Coil dwell time is how long the coil charges per spark event. They are not related. Since you're getting misfires and one potential cause is insufficient spark, a few of us have been trying to help you determine if coil dwell control is set up properly.

Grounding sounds good, hopefully your dyno time goes well today!

“Coil dwell time is how long the coil charges per spark event. They are not related. Since you're getting misfires and one potential cause is insufficient spark, a few of us have been trying to help you determine if coil dwell control is set up properly.“

I guess I’m not following. The 2 msec setting above is the only dwell setting in the global file. There’s also nothing dwell adjustable on the msd 6a cds box. I do know the 6a box is only capable of multiple sparks below 3600 rpm, there’s no time above rpm for multiple sparks so it switches to one “allegedly powerful” spark

no word from the dyno tuner on the WOT runs, he may have run out of time. I was busy on other projects all day… I suspect I’ll be getting a call for help in the AM…
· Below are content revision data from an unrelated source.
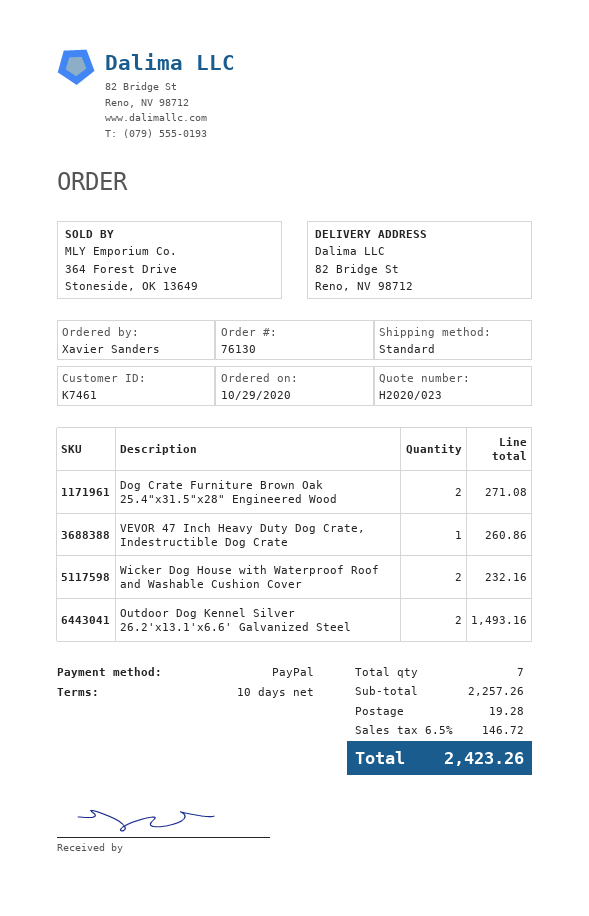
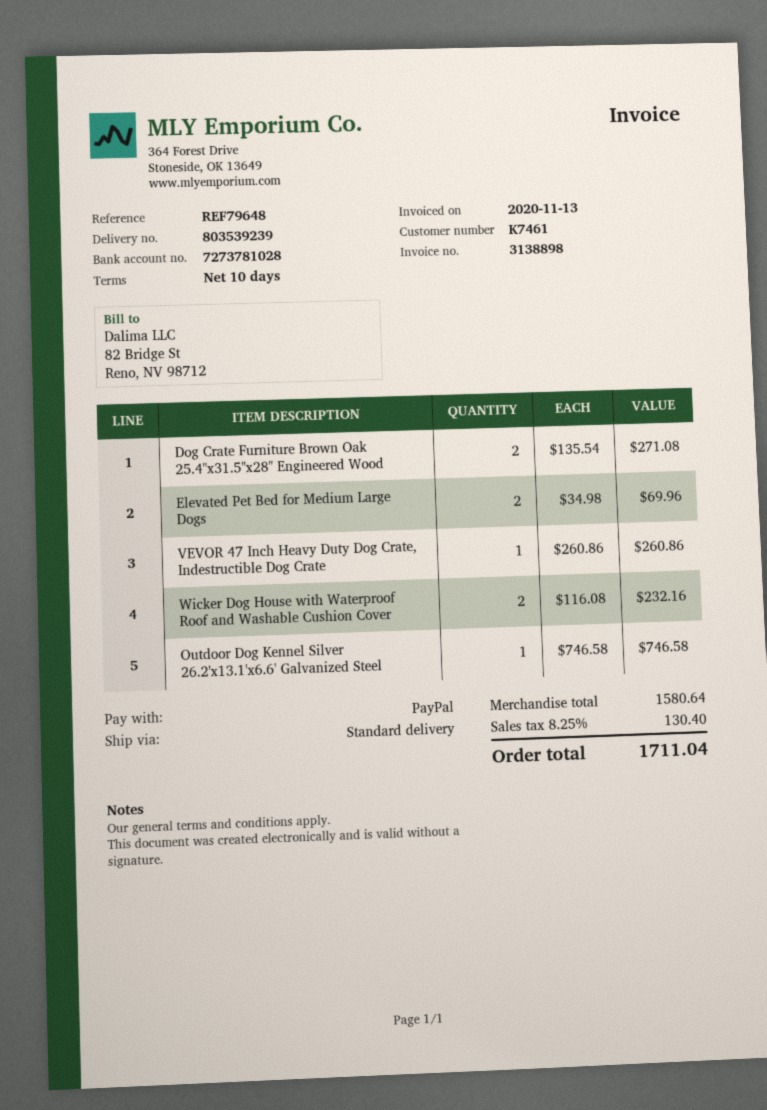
Outdoor Dog Kennel Silver 26.2'x13.1'x6.6' Galvanized Steel: 2 for 1493.16 -> 1 for 746.58
Elevated Pet Bed for Medium Large Dogs: none -> 2 for 69.96
subtotal: 2257.26 -> 1580.64
shipping: 19.28 -> none
tax: 6.5% = 146.72 -> 8.25% = 130.40
total: 2423.26 -> 1711.04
Ah gotcha. If using an msd box then you’re just triggering it with the ecu, not driving a coil, so static 2ms should be fine. I hope things went well!

Well well it seems the tuner is having the same high load/speed misfire issues we were having… he’s going down the “power and ground” everything to the battery road…which is where we were 4 weeks ago… so far the Sniper is winning and making all of us look like dummies…

Only new suggestion I’ve gotten this week is to put ferrite beads on all the 5v signal wires (coolant and TPS) with the theory that the 5v buss also powers the CPU…

Otherwise I’m fresh outta ideas…

Attached Files

Do you have a datalog of what happened on the dyno?

Not yet. Tuner and his tech called in sick today (the Devil-possessed Camaro will do that to you).

I do know he was seeing the same wild WBo2 swings we were seeing during our road test.

Hi

You metionned that you use MSD spark plug wire. Do you know if they are solid core or spiral core ? Solid core wire don't have any emi/rfi suspression and make ecu,ignition box goes crazy even making it bad.